### [Records for this exercise]
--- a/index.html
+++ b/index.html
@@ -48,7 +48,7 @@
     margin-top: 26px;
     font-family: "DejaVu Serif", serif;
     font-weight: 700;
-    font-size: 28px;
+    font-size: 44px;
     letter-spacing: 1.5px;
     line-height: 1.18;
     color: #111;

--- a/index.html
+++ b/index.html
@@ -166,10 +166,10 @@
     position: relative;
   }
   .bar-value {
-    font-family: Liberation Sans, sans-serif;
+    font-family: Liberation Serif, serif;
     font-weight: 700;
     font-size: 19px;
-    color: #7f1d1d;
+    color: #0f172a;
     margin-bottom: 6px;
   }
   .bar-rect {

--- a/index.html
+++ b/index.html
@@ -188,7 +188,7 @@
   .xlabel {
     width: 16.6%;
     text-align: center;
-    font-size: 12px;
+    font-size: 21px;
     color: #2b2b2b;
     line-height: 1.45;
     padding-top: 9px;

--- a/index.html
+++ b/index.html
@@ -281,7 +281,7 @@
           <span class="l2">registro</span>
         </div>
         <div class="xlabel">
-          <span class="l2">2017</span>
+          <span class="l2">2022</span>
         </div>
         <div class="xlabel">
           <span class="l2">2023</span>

...

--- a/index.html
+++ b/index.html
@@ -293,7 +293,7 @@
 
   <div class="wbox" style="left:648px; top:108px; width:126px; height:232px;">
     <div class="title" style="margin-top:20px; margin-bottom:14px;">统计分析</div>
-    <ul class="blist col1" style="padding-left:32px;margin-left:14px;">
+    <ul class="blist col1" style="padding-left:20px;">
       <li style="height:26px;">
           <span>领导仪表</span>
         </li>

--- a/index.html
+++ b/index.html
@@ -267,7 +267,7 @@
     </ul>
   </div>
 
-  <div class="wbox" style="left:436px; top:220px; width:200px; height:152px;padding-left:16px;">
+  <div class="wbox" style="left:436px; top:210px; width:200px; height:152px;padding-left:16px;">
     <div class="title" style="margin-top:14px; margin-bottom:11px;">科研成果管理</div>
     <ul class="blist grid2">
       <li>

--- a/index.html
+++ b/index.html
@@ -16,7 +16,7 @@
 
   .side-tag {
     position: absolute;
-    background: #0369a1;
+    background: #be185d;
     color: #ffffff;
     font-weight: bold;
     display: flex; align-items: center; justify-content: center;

--

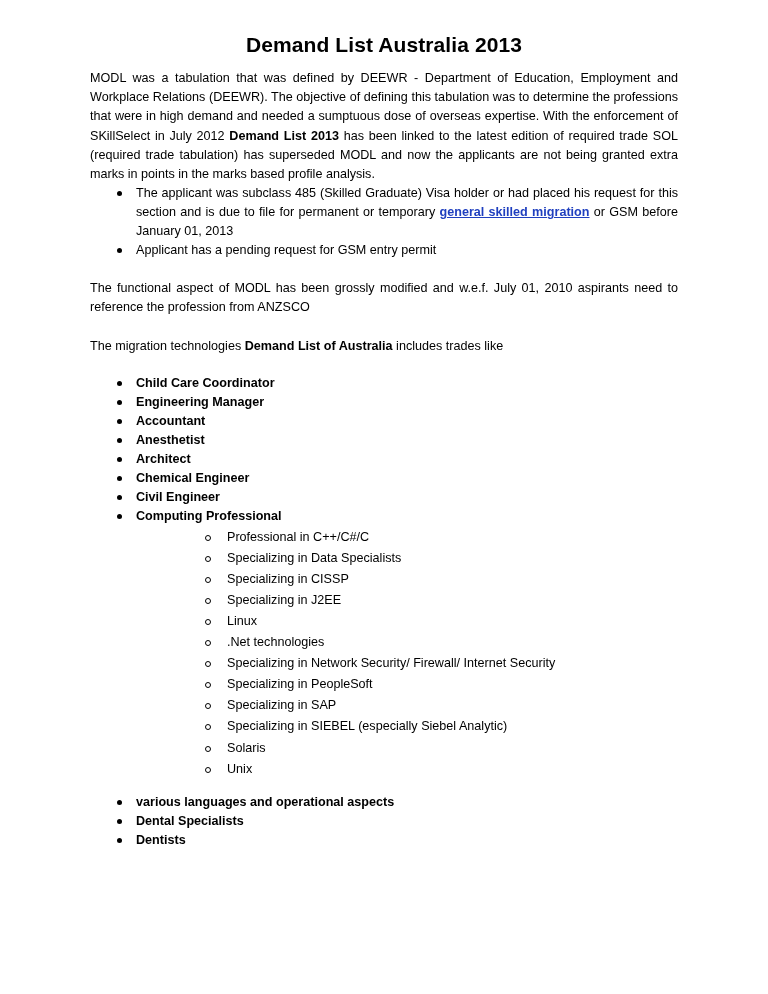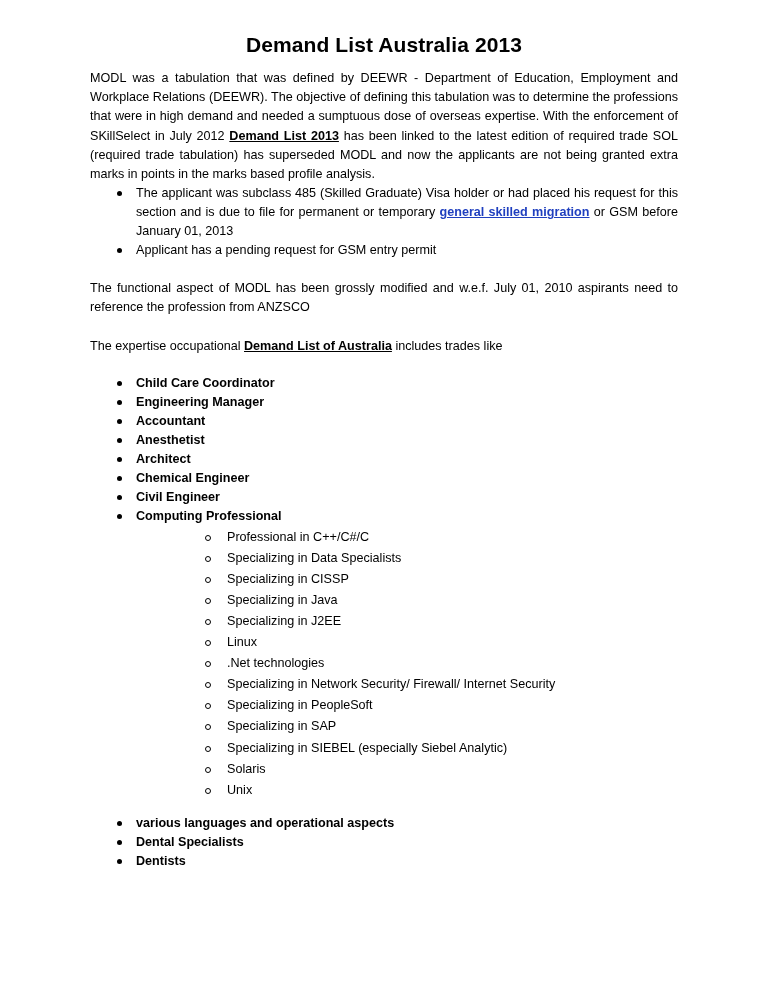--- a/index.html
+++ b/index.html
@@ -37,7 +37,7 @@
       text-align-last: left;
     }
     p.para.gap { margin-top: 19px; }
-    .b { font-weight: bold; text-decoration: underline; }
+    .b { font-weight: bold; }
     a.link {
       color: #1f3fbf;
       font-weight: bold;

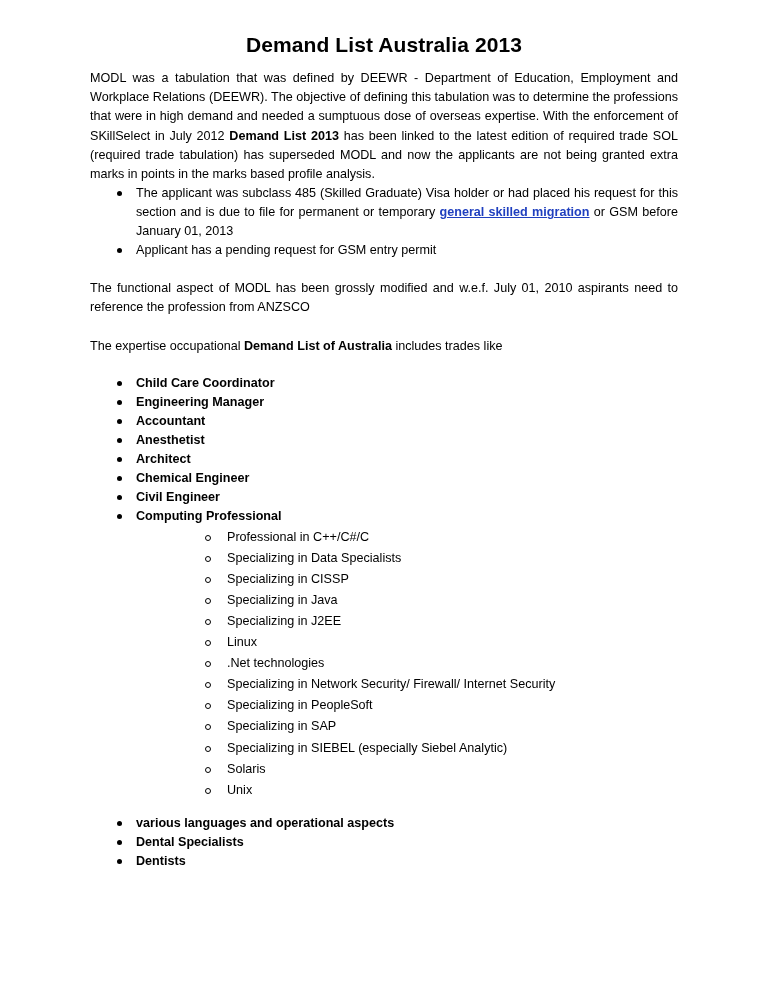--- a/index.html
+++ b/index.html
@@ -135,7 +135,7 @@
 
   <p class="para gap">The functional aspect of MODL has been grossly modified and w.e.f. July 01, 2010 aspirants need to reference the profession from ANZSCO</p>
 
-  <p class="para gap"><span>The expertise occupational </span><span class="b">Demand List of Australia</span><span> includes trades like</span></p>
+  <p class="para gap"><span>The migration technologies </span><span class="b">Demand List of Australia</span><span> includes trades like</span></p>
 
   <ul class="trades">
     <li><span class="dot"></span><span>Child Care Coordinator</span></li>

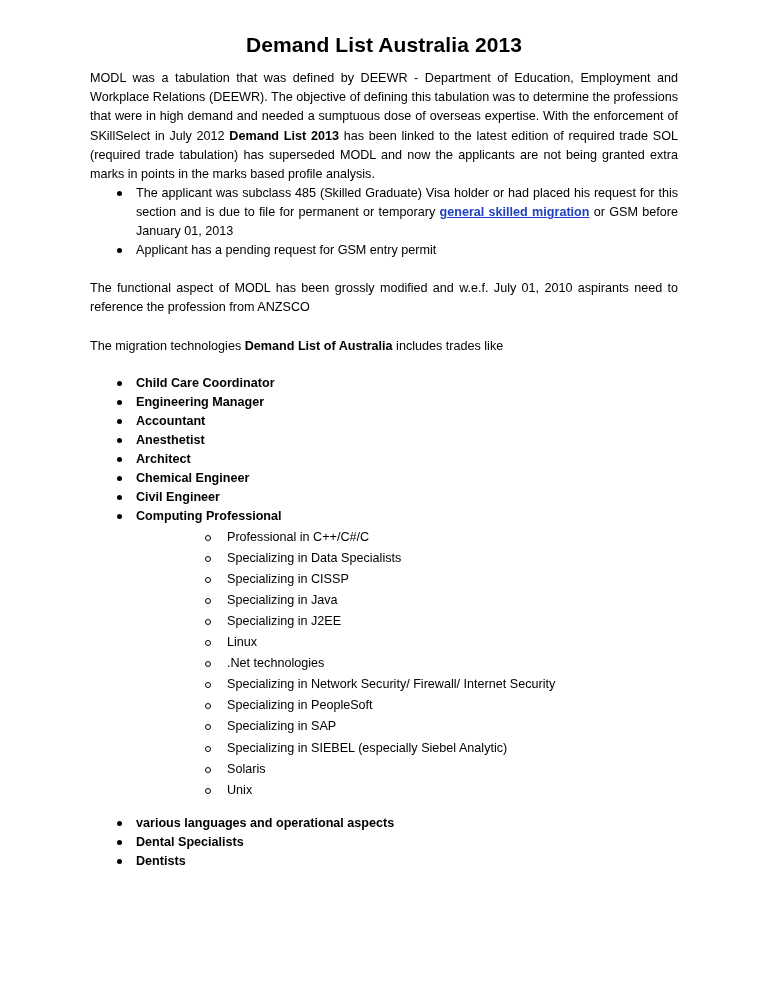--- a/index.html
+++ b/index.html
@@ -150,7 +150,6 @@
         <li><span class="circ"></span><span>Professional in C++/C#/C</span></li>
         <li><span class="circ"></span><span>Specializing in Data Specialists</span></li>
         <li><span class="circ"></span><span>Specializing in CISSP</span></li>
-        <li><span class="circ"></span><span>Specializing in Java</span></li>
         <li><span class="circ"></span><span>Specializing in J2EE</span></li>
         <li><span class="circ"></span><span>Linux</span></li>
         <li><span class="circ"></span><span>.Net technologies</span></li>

### [Aim of the task]
Would you please copy every line from the listing above that contains the word "bold"?

### [Output for this task]
     font-weight: bold;
-    .b { font-weight: bold; text-decoration: underline; }
+    .b { font-weight: bold; }
       font-weight: bold;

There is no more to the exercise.